Tante Grabow war nicht ohne Schuld daran.

„Ich weiss gar nicht, was du immer mit deinem Alter zu kokettieren hast,“ sagte sie oft. „Mit dreiunddreissig Jahren ist man doch noch kein Methusalem, besonders wenn man so aussieht wie du. Na, tu’ man nicht so, als ob du das nicht wüsstest! Hast du einen normalen Spiegel oder nicht? Du bist eine riesig vornehme, jugendliche Erscheinung und wirst dich mit deinem brünetten Teint noch sehr lange so erhalten. Du und Elfe, ihr seht wie Tag und Nacht aus. Na, insofern doch nur, als sie so licht und du so dunkel bist. Es gibt sehr schöne Nächte, meine liebe Hedwig, und du bist eine solche für viele Geschmäcker. Ich will dir nicht etwa schmeicheln oder dich gar anborgen, weil ich das sage: es ist meine volle Überzeugung, die ich, scheint’s mir, mit denen zu teilen scheine, denen du mit diesen schlanken weissen Händen Körbe geflochten hast. Na natürlich, du hast dir aus diesen Leuten allen nichts gemacht, folglich hast du sie auch abgewiesen. Elfe war dazu der sehr willkommene Vorwand — nein, rede nicht, Hedwig, das weiss ich besser wie du, denn Else konntest du auch als verheiratete Frau erziehen. Es ist Unsinn, das Gegenteil zu behaupten.

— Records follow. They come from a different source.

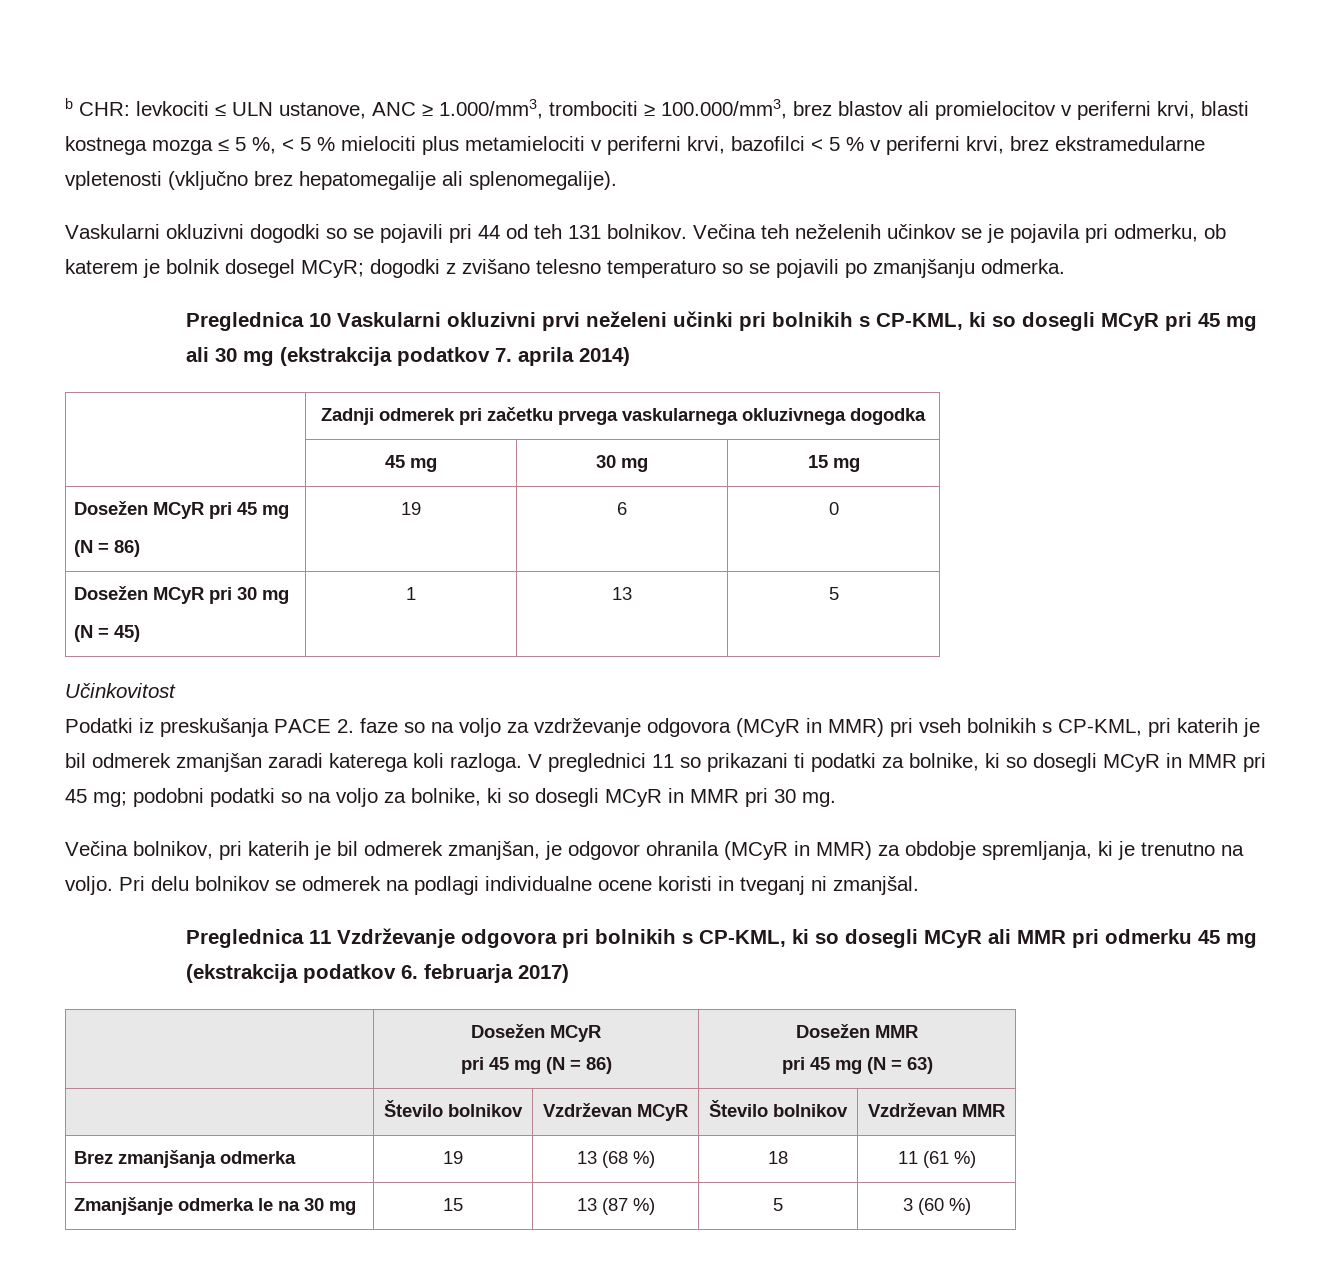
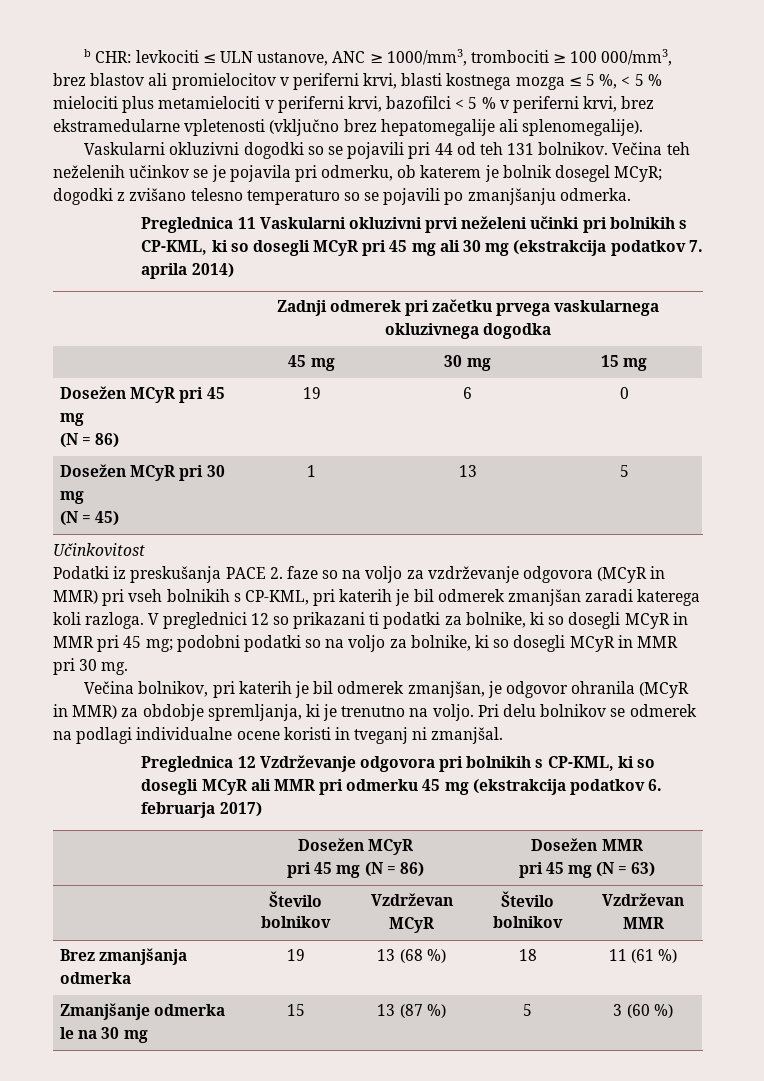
- b CHR: levkociti ≤ ULN ustanove, ANC ≥ 1.000/mm3, trombociti ≥ 100.000/mm3, brez blastov ali promielocitov v periferni krvi, blasti kostnega mozga ≤ 5 %, < 5 % mielociti plus metamielociti v periferni krvi, bazofilci < 5 % v periferni krvi, brez ekstramedularne vpletenosti (vključno brez hepatomegalije ali splenomegalije).
+ b CHR: levkociti ≤ ULN ustanove, ANC ≥ 1000/mm3, trombociti ≥ 100 000/mm3, brez blastov ali promielocitov v periferni krvi, blasti kostnega mozga ≤ 5 %, < 5 % mielociti plus metamielociti v periferni krvi, bazofilci < 5 % v periferni krvi, brez ekstramedularne vpletenosti (vključno brez hepatomegalije ali splenomegalije).
- Preglednica 10 Vaskularni okluzivni prvi neželeni učinki pri bolnikih s CP-KML, ki so dosegli MCyR pri 45 mg ali 30 mg (ekstrakcija podatkov 7. aprila 2014)
+ Preglednica 11 Vaskularni okluzivni prvi neželeni učinki pri bolnikih s CP-KML, ki so dosegli MCyR pri 45 mg ali 30 mg (ekstrakcija podatkov 7. aprila 2014)
- V preglednici 11 so prikazani ti podatki za bolnike, ki so dosegli MCyR in MMR pri 45 mg; podobni podatki so na voljo za bolnike, ki so dosegli MCyR in MMR pri 30 mg.
+ V preglednici 12 so prikazani ti podatki za bolnike, ki so dosegli MCyR in MMR pri 45 mg; podobni podatki so na voljo za bolnike, ki so dosegli MCyR in MMR pri 30 mg.
- Preglednica 11 Vzdrževanje odgovora pri bolnikih s CP-KML, ki so dosegli MCyR ali MMR pri odmerku 45 mg (ekstrakcija podatkov 6. februarja 2017)
+ Preglednica 12 Vzdrževanje odgovora pri bolnikih s CP-KML, ki so dosegli MCyR ali MMR pri odmerku 45 mg (ekstrakcija podatkov 6. februarja 2017)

Ja, und was ich eigentlich hatte sagen wollen: unser lieber Professor ist sicher meiner Ansicht. Ich werde ihn mal darüber befragen. Das gibt ihm vielleicht Mut — diese überständigen Junggesellen wissen ja meist nicht, wie sie es anfangen sollen, und darüber vergeht die Zeit und mit ihr das Leben.“

Ich musste die gute Tante Grabow bei allem, was ihr heilig war, beschwören, von ihrem gutgemeinten Vorhaben abzustehen, obgleich ich ganz sicher hätte sein können, dass sie das Gewollte mit ihrem unfehlbaren Takt zur Sprache gebracht hätte, dem Takt, der mich bestimmt nie kompromittiert hätte. Wahrscheinlich hatte sie überhaupt nur in ihrer Weise gescherzt; jedenfalls war sie genau so mit Blindheit geschlagen wie ich, und was ich mir auch immer einbildete, kein Wort unseres Freundes fiel, das mich darin hätte bestätigen können.